About £115 million of the money that we spend on services is raised through council tax collections.
The remaining funds are raised through charges that are paid directly by service users. These include charges for sports facilities, parking and contributions towards care packages.
The annual council tax charge for a band D property in 2018/19 is £1,496.54 (£1,202.31 of which funds Brent Council services and £294.23 goes towards Greater London Authority services).
How your council tax is spent
Council tax is your contribution to the many services we provide such as schools, roads, libraries, meals in the home and rubbish collection.
The charge includes a payment to Brent Council, the Greater London Authority and also includes charges payable to the Police Authority and the Fire Service.
Every March, councillors agree a budget and then set the amount of money to be collected from council tax.
Increase in Council Tax charges
There is a Council Tax increase of 4.99 per cent for 2017/18, which is made up of 2.99 per cent for general services and a specific 2 per cent extra allowed by government which will go to adult social care.
For councils like Brent with social care responsibilities, the Secretary of State has made the following statement to explain increases:
“The Secretary of State for Communities and Local Government has made an offer to adult social care authorities. (“Adult social care authorities” are local authorities which have functions under Part 1 of the Care Act 2014, namely county councils in England, district councils for an area in England for which there is no county council, London borough councils, the Common Council of the City of London and the Council of the Isles of Scilly.)

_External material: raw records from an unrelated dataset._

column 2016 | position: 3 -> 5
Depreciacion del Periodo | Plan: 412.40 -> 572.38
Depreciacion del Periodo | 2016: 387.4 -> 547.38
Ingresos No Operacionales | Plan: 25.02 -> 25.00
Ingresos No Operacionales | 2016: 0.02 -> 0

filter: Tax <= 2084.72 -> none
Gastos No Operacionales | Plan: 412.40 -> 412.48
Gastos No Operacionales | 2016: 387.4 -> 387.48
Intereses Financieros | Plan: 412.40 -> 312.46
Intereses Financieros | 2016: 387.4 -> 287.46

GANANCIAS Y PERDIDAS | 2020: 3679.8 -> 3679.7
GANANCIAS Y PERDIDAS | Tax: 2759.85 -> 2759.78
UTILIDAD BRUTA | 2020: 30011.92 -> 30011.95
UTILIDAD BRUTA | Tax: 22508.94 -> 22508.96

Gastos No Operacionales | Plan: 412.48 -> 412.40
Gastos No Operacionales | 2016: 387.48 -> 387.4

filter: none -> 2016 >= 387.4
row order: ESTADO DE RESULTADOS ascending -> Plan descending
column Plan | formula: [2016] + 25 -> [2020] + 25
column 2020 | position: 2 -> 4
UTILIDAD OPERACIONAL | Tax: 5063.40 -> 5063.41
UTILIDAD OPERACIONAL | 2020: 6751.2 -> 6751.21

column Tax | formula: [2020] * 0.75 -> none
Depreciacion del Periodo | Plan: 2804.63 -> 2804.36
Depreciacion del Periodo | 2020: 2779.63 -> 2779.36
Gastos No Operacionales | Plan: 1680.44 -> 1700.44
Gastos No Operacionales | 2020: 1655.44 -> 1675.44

The offer is the option of an adult social care authority being able to charge an additional “precept” on its council tax for financial years from the financial year beginning in 2016 without holding a referendum, to assist the authority in meeting expenditure on adult social care. Subject to the annual approval of the House of Commons, the Secretary of State intends to offer the option of charging this “precept” at an appropriate level in each financial year up to and including the financial year 2019-20.”
Further information concerning the council's spending can be found in the Brent Council spending leaflet 2018/19. This provides information for council tax and business rate payers on:
- our planned spending for the year ahead
- the Greater London Authority's spending
- council tax levels in Brent
The budget book provides details of our spending plans for each service for the upcoming year (see the budget book tab for more information).
Our annual accounts provide detailed information on spending over the past year. Regular updates on financial issues affecting the council can be found in The Brent Magazine.
Please see the related links above for more information.
Councillors regularly receive information on the council's spending plans and patterns.
This information allows them to make critical decisions on how money is to be spent in the future and also enables them to ensure that all money is used effectively.
- the annual budget report which is considered by the whole council in March of each year. This report aids councillors in deciding how to allocate the resources available to the council, and also in agreeing the level of council tax to be set. The report also sets out the council's strategy for managing the council's finances over the medium to long term.
- regular budget monitoring reports that provide councillors with information on spending, activity, and performance. Reports go to the Cabinet during the year.
- the medium term financial strategy which sets out the financial prospects of the council over the next three years and highlights the measures that the council will need to take to ensure that spending can be contained within resources.